_Activity_. Copy the records below, from the line containing "html: <div>一、听录音，选出你所听到的单词。（10 分）</div>" through the last line; leave out pictures.

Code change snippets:
========
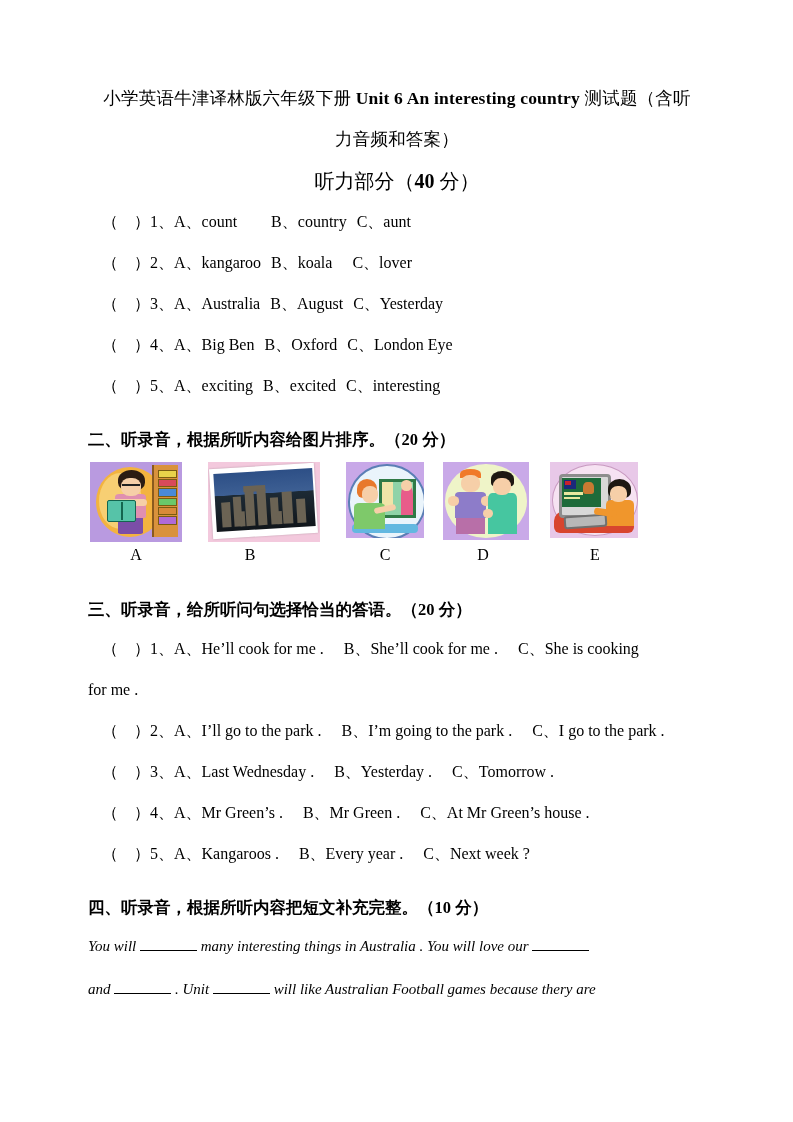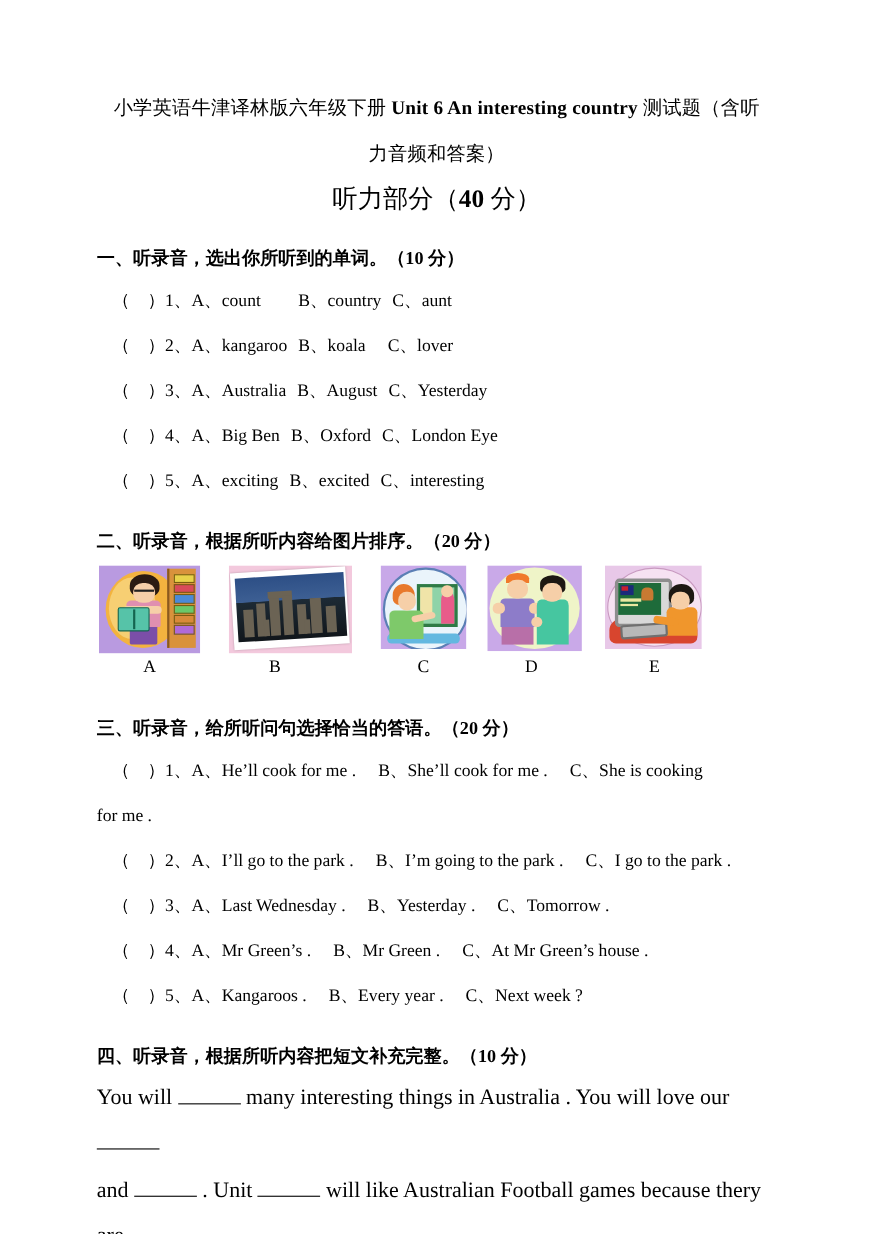"听力部分（40 分）" .subtitle { font-size: 23px -> 20px }
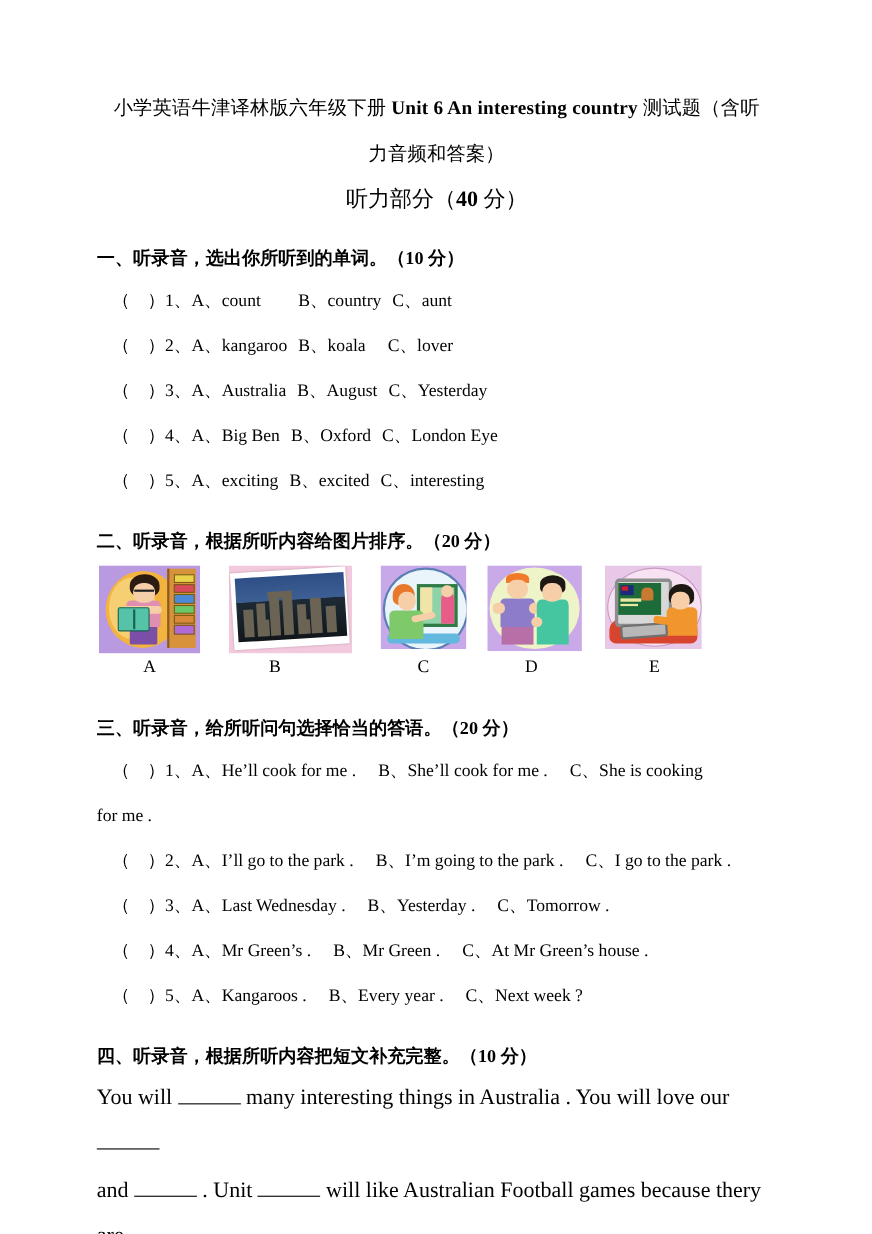"一、听录音，选出你所听到的单词。（10 分）" div.section-heading { html: <div>一、听录音，选出你所听到的单词。（10 分）</div> -> none }
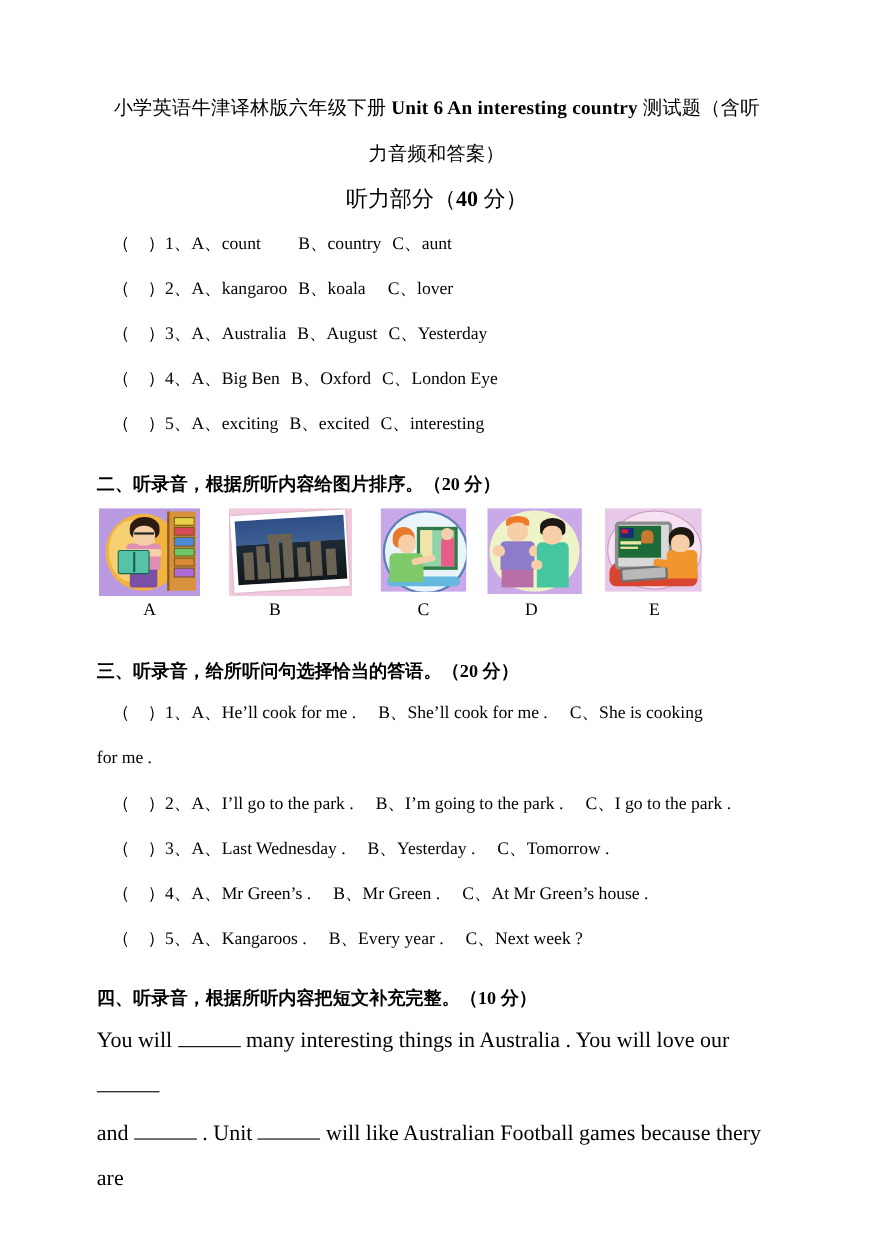"You will many interesting things" .passage { font-size: 20px -> 15px; font-style: none -> italic }
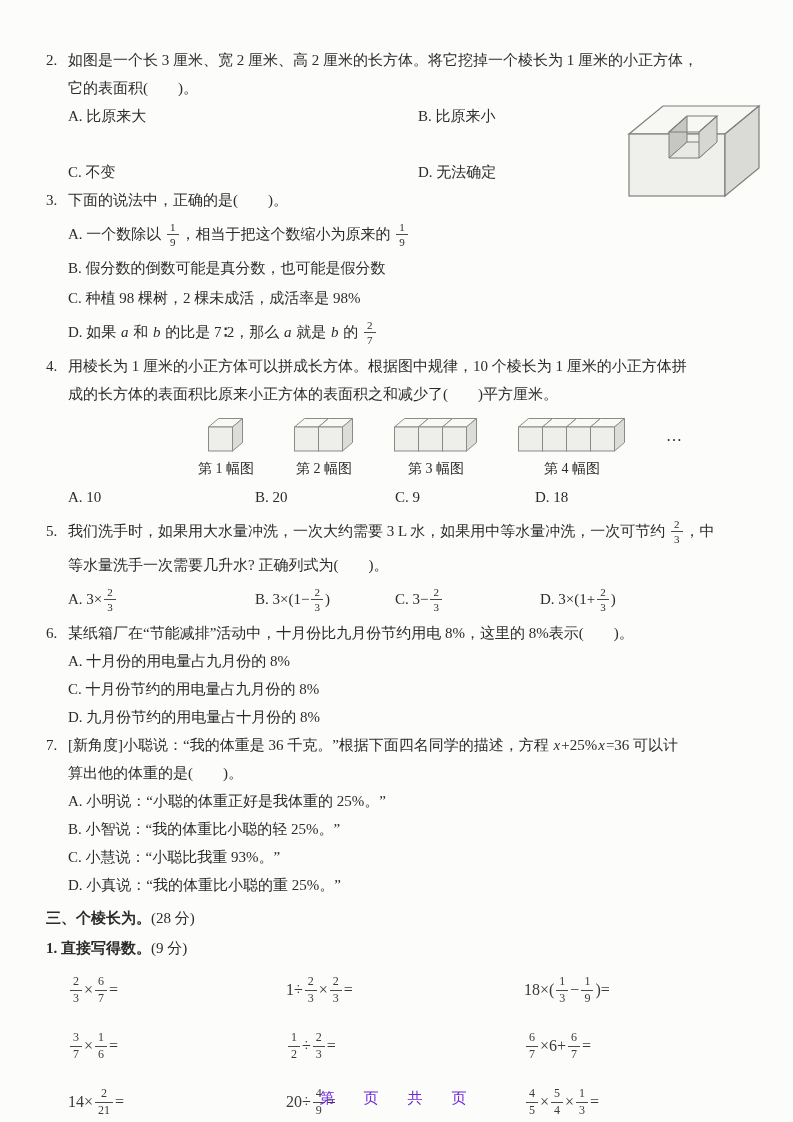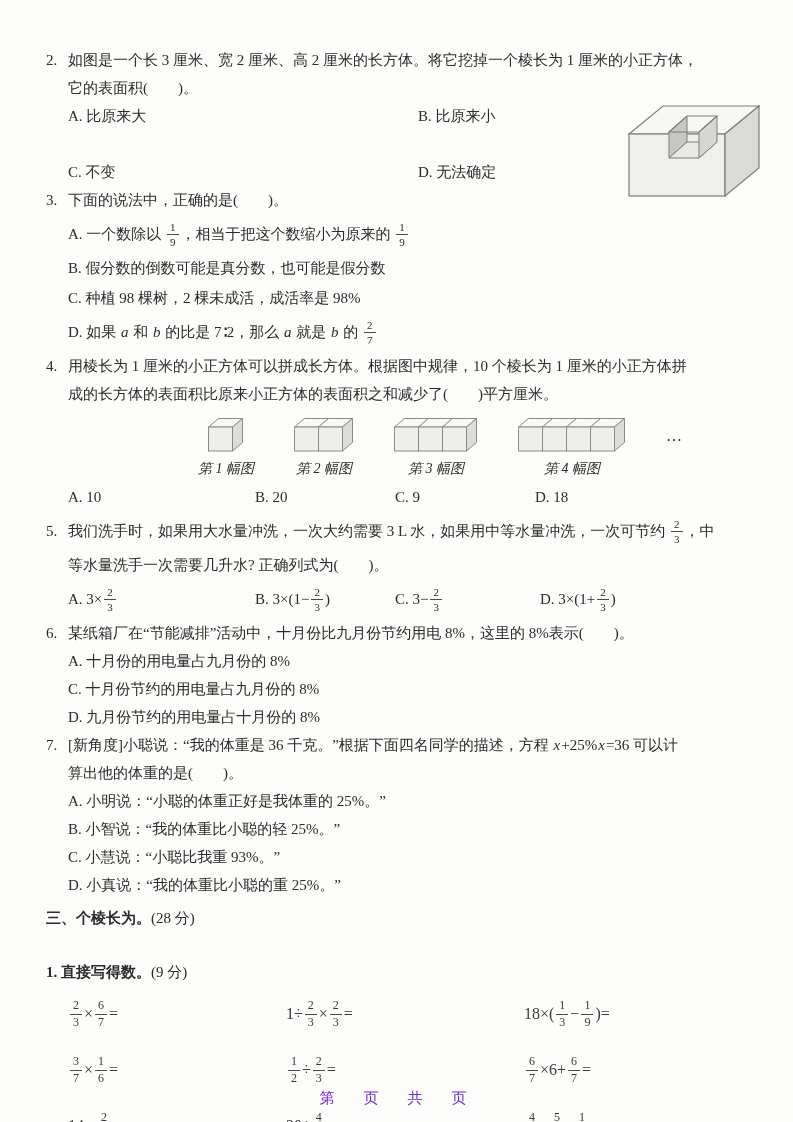"第 1 幅图" .fig-label { font-style: italic -> none }
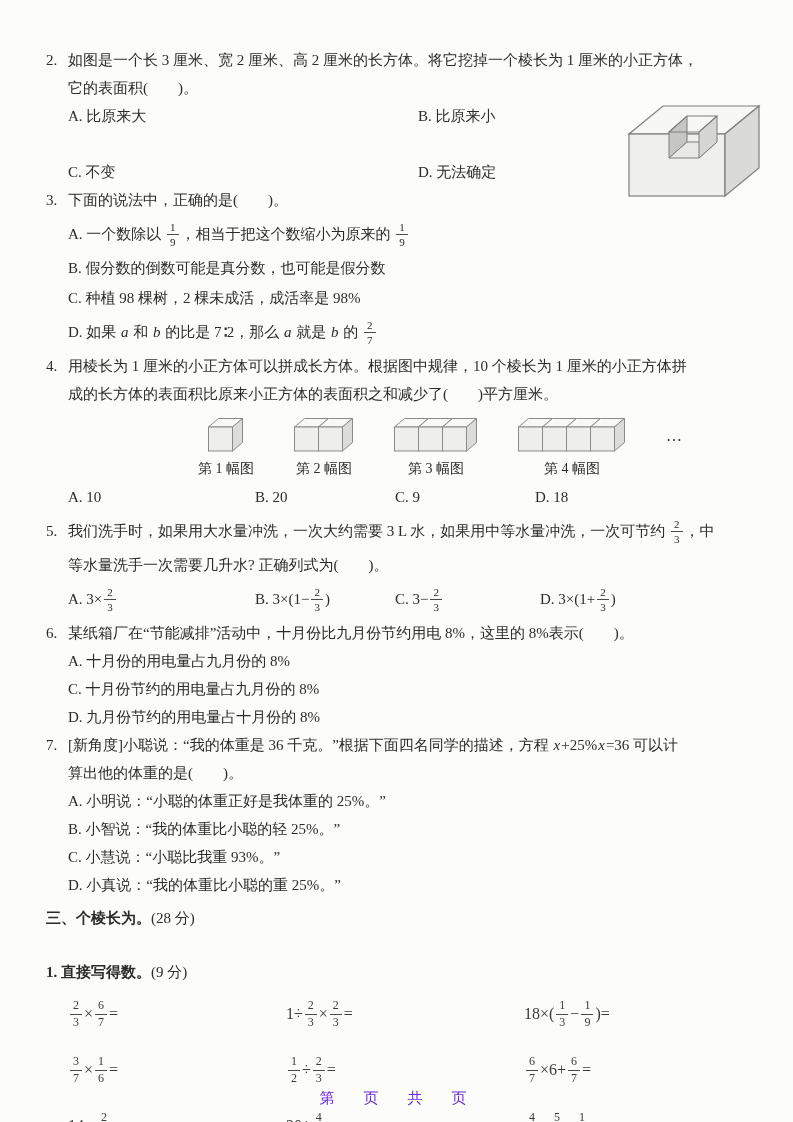"1. 直接写得数。(9 分)" .sub-header { margin-top: 24px -> none }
========
_Result of this exercise_.
"一、听录音，选出你所听到的单词。（10 分）" div.section-heading { html: <div>一、听录音，选出你所听到的单词。（10 分）</div> -> none }
"You will many interesting things" .passage { font-size: 20px -> 15px; font-style: none -> italic }
"第 1 幅图" .fig-label { font-style: italic -> none }
"1. 直接写得数。(9 分)" .sub-header { margin-top: 24px -> none }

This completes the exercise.